There recurs to me a sentence in a printed letter written by a
celebrated novelist of the artificial school, a sentence I wish I could
forget, describing Ouida as "a little terrible and finally pathetic
grotesque." Does not a phrase like this reveal, even better than his own
romances, the essentially non-human fibre of the writer's mind? Whether
this derivative intellectualist spiderishly spinning his own plots and
phrases and calling Ouida a "grotesque" - whether this echo ever tried to
grasp the bearing of her essays on Shelley or Blind Guides or Alma
Veniesia or The Quality of Mercy - tried to sense her burning words of
pity for those that suffer, her hatred of hypocrisy and oppression and
betrayal of friendship, her so righteous pleadings, coined out of the
heart's red blood, for all that makes life worthy to be lived? He may
have tried. He never could succeed. He lacked the sympathy, the sex. He
lacked the sex. Ah, well - Schwamm drueber, as the Norwegians say. Ouida,
for all her femininity, was more than this feline and gelatinous New
Englander.
Rome
The railway station at Rome has put on a new face. Blown to the winds is
that old dignity and sense of leisure. Bustle everywhere; soldiers in
line, officers strutting about; feverish scurryings for tickets. A young
baggage employe, who allowed me to effect a change of raiment in the
inner recesses of his department, alone seemed to keep up the traditions
of former days. He was unruffled and polite; he told me, incidentally,
that he came from - - . That was odd, I said; I had often met persons
born at - - , and never yet encountered one who was not civil beyond the
common measure. His native place must be worthy of a visit.

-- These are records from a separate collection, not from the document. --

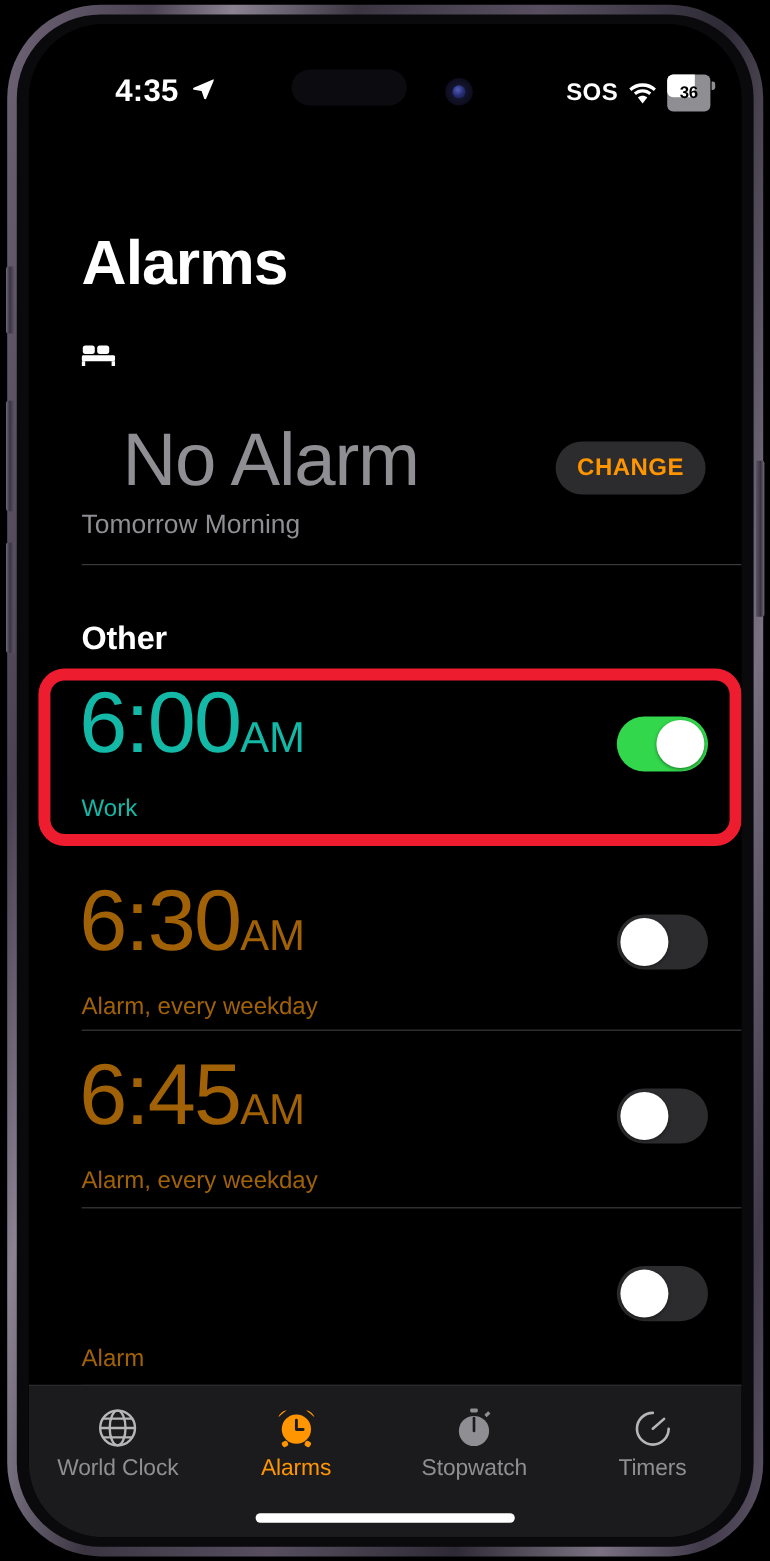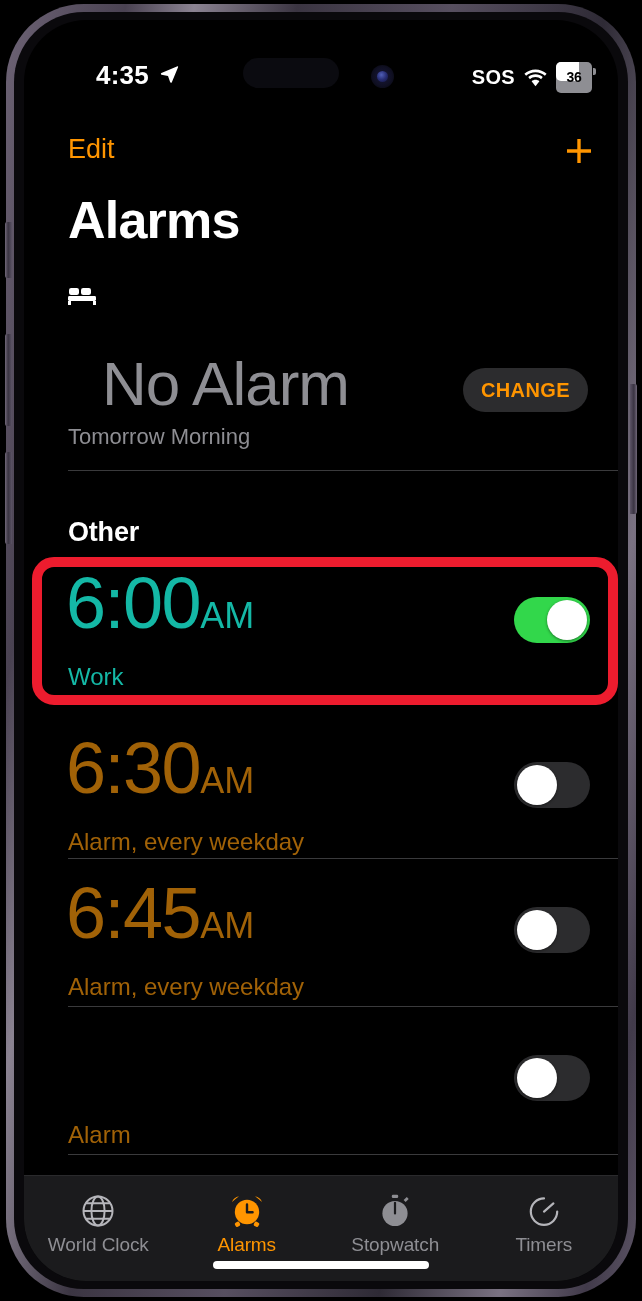"Edit" div { html: <div> <div>Edit</div> <svg> <path></path> </svg> </div> -> none }
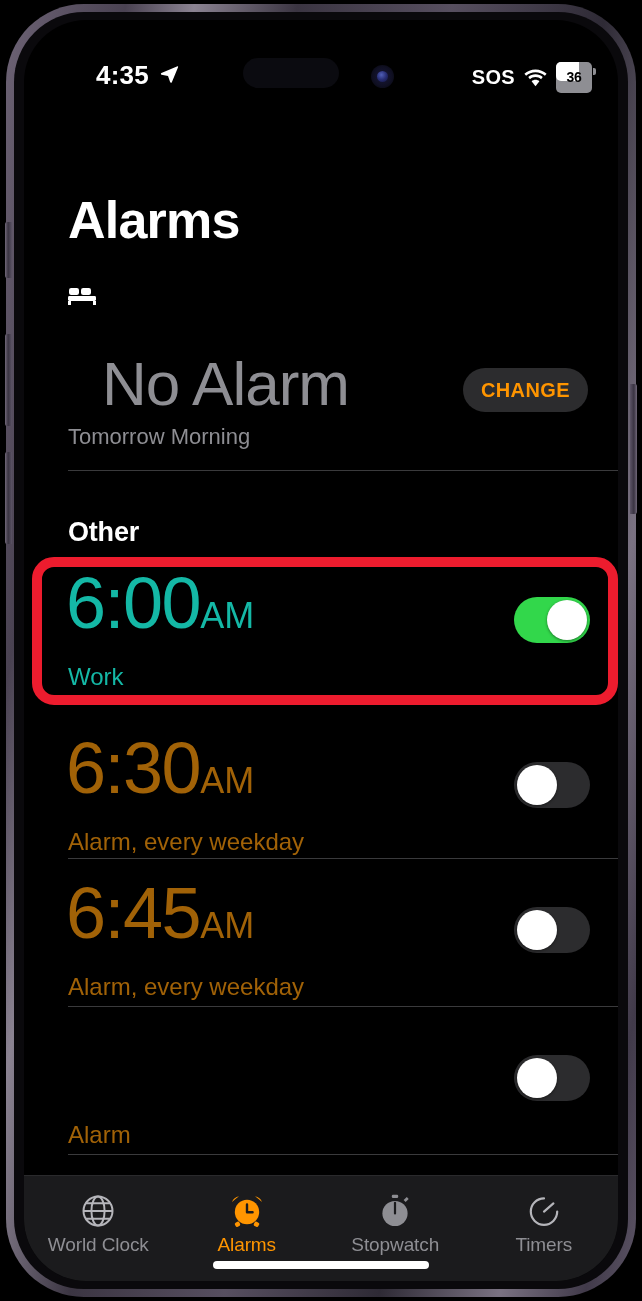"Work" .alarm-label { font-size: 24px -> 20px }
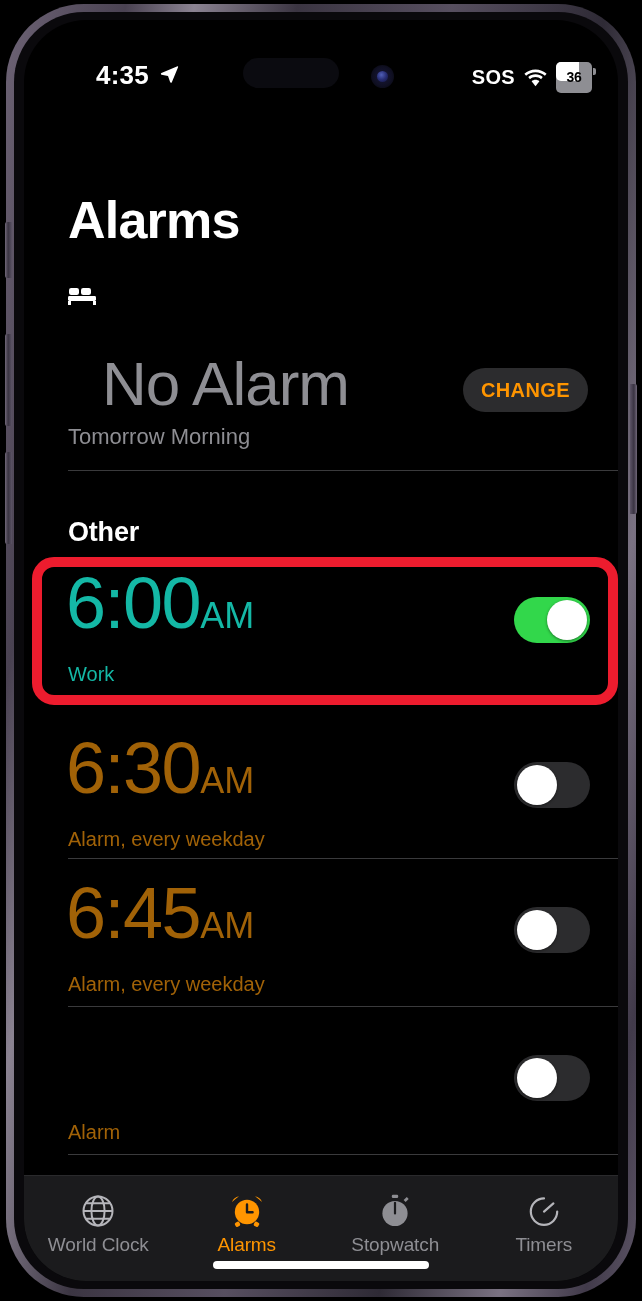"World Clock" #tab-bar { height: 106px -> 127px }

"It is," he replied. "There are also certain fountains...."
That restaurant, for example - one of those few for which a man in olden
days of peace would desert his own tavern in the town - how changed! The
fare has deteriorated beyond recognition. Where are those succulent
joints and ragouts, the aromatic wine, the snow-white macaroni, the
cafe-au-lait with genuine butter and genuine honey?
War-time!
Conversed awhile with an Englishman at my side, who was gleefully
devouring lumps of a particular something which I would not have liked
to touch with tongs.
"I don't care what I eat," he remarked.